Des communautés de Premières Nations et de Métis se plaignent depuis des années d'être laissées à elles-mêmes pour faire face aux menaces environnementales. En Nouvelle-Écosse, par exemple, elles dénoncent le rejet des effluents des usines de pâtes de papiers dans le port près de la Première nation de Pictou Landing. En Ontario, la contamination au mercure dans la Première Nation de Grassy Narrows est également pointée du doigt.

Bon nombre de communautés ont exprimé des inquiétudes quant aux effets de la dégradation de l'environnement sur la santé, comme le développement d'asthme, de cancers et de handicaps congénitaux.

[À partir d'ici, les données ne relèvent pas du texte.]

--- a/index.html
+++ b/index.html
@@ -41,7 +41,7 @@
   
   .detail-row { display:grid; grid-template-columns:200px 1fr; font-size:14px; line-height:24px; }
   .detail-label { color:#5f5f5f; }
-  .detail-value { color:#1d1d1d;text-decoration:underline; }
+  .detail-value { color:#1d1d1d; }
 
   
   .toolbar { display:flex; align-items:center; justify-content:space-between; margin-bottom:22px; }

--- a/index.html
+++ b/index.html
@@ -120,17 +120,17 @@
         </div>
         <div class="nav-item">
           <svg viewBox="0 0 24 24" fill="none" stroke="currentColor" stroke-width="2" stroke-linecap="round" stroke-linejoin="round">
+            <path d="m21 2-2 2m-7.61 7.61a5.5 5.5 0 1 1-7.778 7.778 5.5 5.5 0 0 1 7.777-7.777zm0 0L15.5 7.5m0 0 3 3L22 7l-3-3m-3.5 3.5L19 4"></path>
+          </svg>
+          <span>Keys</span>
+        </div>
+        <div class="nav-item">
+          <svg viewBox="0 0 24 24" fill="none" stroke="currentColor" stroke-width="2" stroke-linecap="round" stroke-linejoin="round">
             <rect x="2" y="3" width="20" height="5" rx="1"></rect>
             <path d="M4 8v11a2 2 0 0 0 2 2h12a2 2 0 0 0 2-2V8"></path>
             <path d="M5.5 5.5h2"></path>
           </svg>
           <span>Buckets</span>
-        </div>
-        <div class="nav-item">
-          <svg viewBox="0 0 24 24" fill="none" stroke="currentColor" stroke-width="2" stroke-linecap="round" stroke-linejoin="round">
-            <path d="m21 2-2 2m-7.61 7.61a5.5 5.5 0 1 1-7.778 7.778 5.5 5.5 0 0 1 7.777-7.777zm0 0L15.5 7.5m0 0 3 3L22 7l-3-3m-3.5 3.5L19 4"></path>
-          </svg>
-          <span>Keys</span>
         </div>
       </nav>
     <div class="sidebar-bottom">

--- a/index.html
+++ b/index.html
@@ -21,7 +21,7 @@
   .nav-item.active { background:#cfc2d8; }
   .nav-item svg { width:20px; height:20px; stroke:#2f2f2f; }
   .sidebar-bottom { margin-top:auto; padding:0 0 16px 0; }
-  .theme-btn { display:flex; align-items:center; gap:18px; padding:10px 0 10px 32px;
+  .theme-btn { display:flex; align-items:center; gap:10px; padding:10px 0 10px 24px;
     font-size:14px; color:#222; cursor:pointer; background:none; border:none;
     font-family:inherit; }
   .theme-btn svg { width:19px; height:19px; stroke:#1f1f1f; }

Dans son livre sur le racisme environnemental, Ingrid Waldron, professeure de sciences humaines à l'Université McMaster à Hamilton en Ontario, demande aux décideurs de considérer le racisme environnemental comme une forme de violence raciale sanctionnée par l'État et semblable à de la brutalité policière.

Il y a une sorte d'idéologie raciste qui s'inscrit dans une politique environnementale où nous avons tendance à [exclure] les personnes qui, selon nous, n'ont pas le plus de valeur dans ce monde, précise-t-elle.

Convaincre les partis de l'opposition

Pour la députée verte Elizabeth May, qui a présenté le projet de loi C-226 en tant que projet de loi d'initiative parlementaire, il n'y a pas de zone grise entre la violence que subissent les communautés racisées lors de leurs rencontres avec la police et les effets négatifs du racisme environnemental.

Le projet de loi C-226 pourrait être adopté par la Chambre des communes avec l'appui des libéraux, du NPD et du Parti vert. Ces partis espèrent qu'il pourra être adopté rapidement par consentement unanime et qu'il pourra contourner plusieurs obstacles procéduraux.

Toutefois, cela est peu probable sans l'appui des deux autres partis de l'opposition.

Les conservateurs s'opposent au projet de loi. Ils affirment que cette loi pourrait compliquer l'approbation des projets de ressources, comme l'exploitation des sables bitumineux en Alberta, qui ont tendance à être exploités à proximité des communautés autochtones.

Nous avons déjà un environnement réglementaire compliqué lorsque nous développons des projets dans ce pays, a déclaré le porte-parole conservateur en matière d'environnement, Kyle Seeback, lors de l'un des débats sur le projet de loi à la Chambre en avril.

Le Bloc québécois, pour sa part, dit craindre que le projet de loi n'empiète sur la souveraineté du Québec, puisque l'environnement est généralement un domaine de compétence provinciale et territoriale.

Nous sommes convaincus qu'il serait incohérent de prétendre lutter pour la justice environnementale au niveau fédéral tout en omettant de plaider pour la défense de la souveraineté environnementale du Québec, a soutenu Monique Pauzé, porte-parole du Bloc québécois en matière d'environnement, lors de ce même débat.

Les Blancs veulent toujours que l'on retire le mot racisme

L'ancienne députée de la Nouvelle-Écosse Lenore Zann a tenté de faire adopter un projet de loi similaire à l'Assemblée législative de sa province lorsqu'elle était représentante provinciale. Le même projet de loi est mort au dernier Parlement avant que Lenore Zann perde son siège lors des élections fédérales de 2021.

Mme Zann estime qu'elle et ses alliés auraient peut-être réussi à faire adopter le projet de loi s'il n'avait pas comporté le mot racisme.

Les Blancs veulent toujours que l'on retire le mot racisme, croit Mme Zann. C'est comme si ça les rendait nerveux.

Ils ne veulent pas admettre que ça existe, poursuit-elle. Et moi je dis, non, c'est tout l'intérêt de ce projet de loi.